Talk Up Your Team. Investors are foremost looking to invest in people. You have to first sell yourself. Investors want to see that you’re a cohesive team that work fantastic together and are a bonded unit. Prop each other up in the pitch meeting. It’s awkward to talk about yourself and all of the great things you’ve done. It’s very powerful when others are praising your great strengths and traits.
Showcase Your Key Performance Indicators. Demonstrate the potential of your product through 5-6 KPIs. They should include stats like your growth rate (more important than your aggregate users), your cost per acquisition, user engagement and any early signs of conversion and monetization. Investors want to see that (a) this business is growing at a compounding rate; (b) that people love the product and service; and (c) that there’s a meaningful monetization opportunity.
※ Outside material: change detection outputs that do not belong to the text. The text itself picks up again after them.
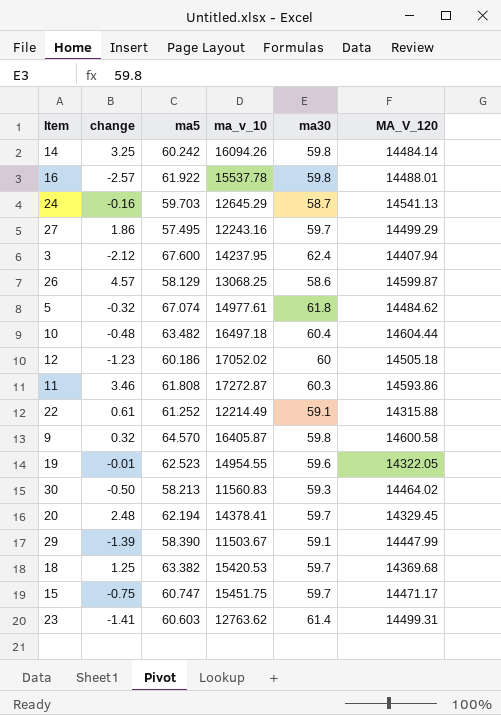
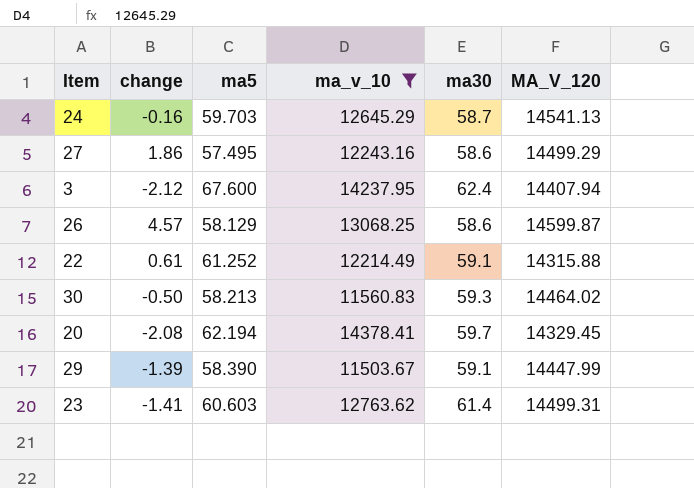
filter: none -> ma_v_10 <= 14378.41
27 | ma30: 59.7 -> 58.6
20 | change: 2.48 -> -2.08

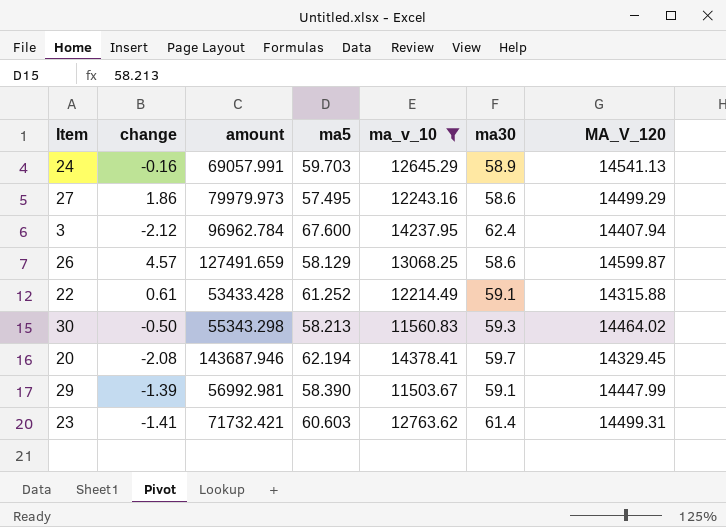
column amount | position: none -> 3
24 | ma30: 58.7 -> 58.9

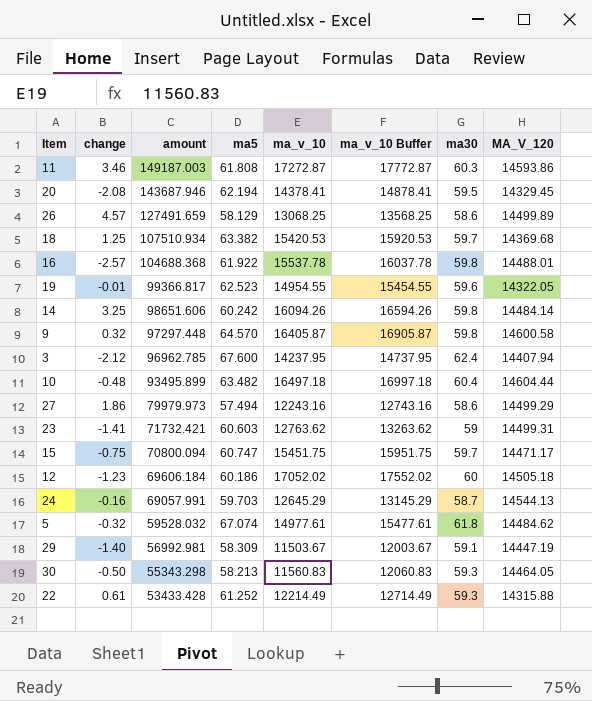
filter: ma_v_10 <= 14378.41 -> none
row order: none -> amount descending
column ma_v_10 Buffer | formula: none -> [ma_v_10] + 500
20 | ma30: 59.7 -> 59.5
26 | MA_V_120: 14599.87 -> 14499.89
3 | amount: 96962.784 -> 96962.785
27 | ma5: 57.495 -> 57.494
23 | ma30: 61.4 -> 59
24 | ma30: 58.9 -> 58.7
24 | MA_V_120: 14541.13 -> 14544.13
29 | change: -1.39 -> -1.40
29 | ma5: 58.390 -> 58.309
29 | MA_V_120: 14447.99 -> 14447.19
30 | MA_V_120: 14464.02 -> 14464.05
22 | ma30: 59.1 -> 59.3

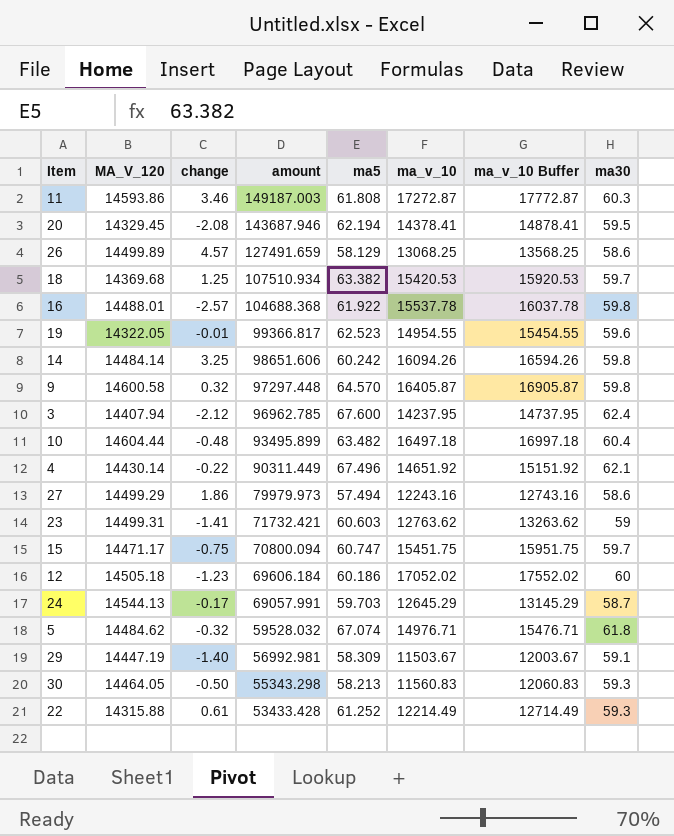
column MA_V_120 | position: 8 -> 2
row 4: none -> 14430.14 | -0.22 | 90311.449 | 67.496 | 14651.92 | 15151.92 | 62.1
24 | change: -0.16 -> -0.17
5 | ma_v_10: 14977.61 -> 14976.71
5 | ma_v_10 Buffer: 15477.61 -> 15476.71

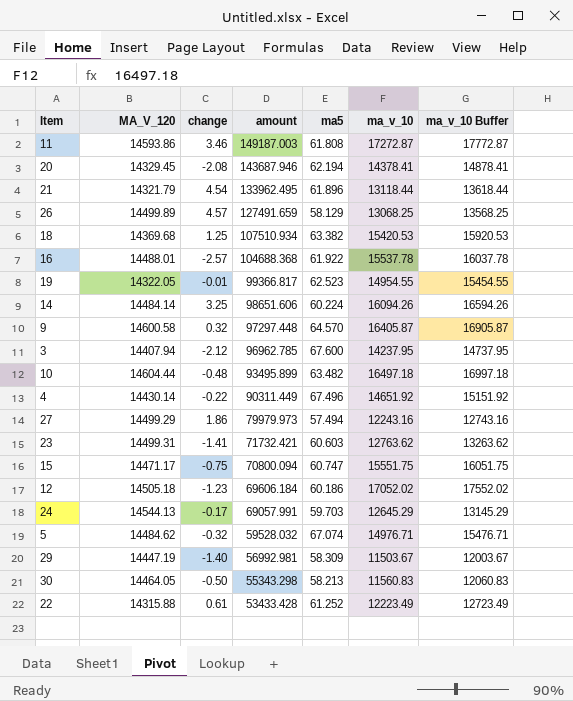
column ma30 | position: 8 -> none
row 21: none -> 14321.79 | 4.54 | 133962.495 | 61.896 | 13118.44 | 13618.44
14 | ma5: 60.242 -> 60.224
15 | ma_v_10: 15451.75 -> 15551.75
15 | ma_v_10 Buffer: 15951.75 -> 16051.75
22 | ma_v_10: 12214.49 -> 12223.49
22 | ma_v_10 Buffer: 12714.49 -> 12723.49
Communicate these metrics in the first five minutes of your meeting.
Speak the Investors’ Language. You have to think like them. Investors aren’t in the risk business — if they were, they’d be entrepreneurs. And they more often than not follow the crowd of what other investors are doing. You need to “de-risk” your venture with social validation. What are the external indicators showing that your deal will be a success? Focus on the Five Ps that all investors care about: people, product, progress, passion and persistence. Show how you’re in the plus column in each of these areas.
Tell a Grand Story. When I first started pitching investors, I tried to come off as a realistic, objective entrepreneur who understood the risks of my deal. That was a huge mistake. The best thing you can do in a pitch meeting is paint a big vision of something that should seem audacious and even outlandish. Venture investors are well aware of the risks of building billion-dollar companies, much more so than the entrepreneur. Your job is to get them excited about a massive opportunity. Paint the grandest vision for what your business will become.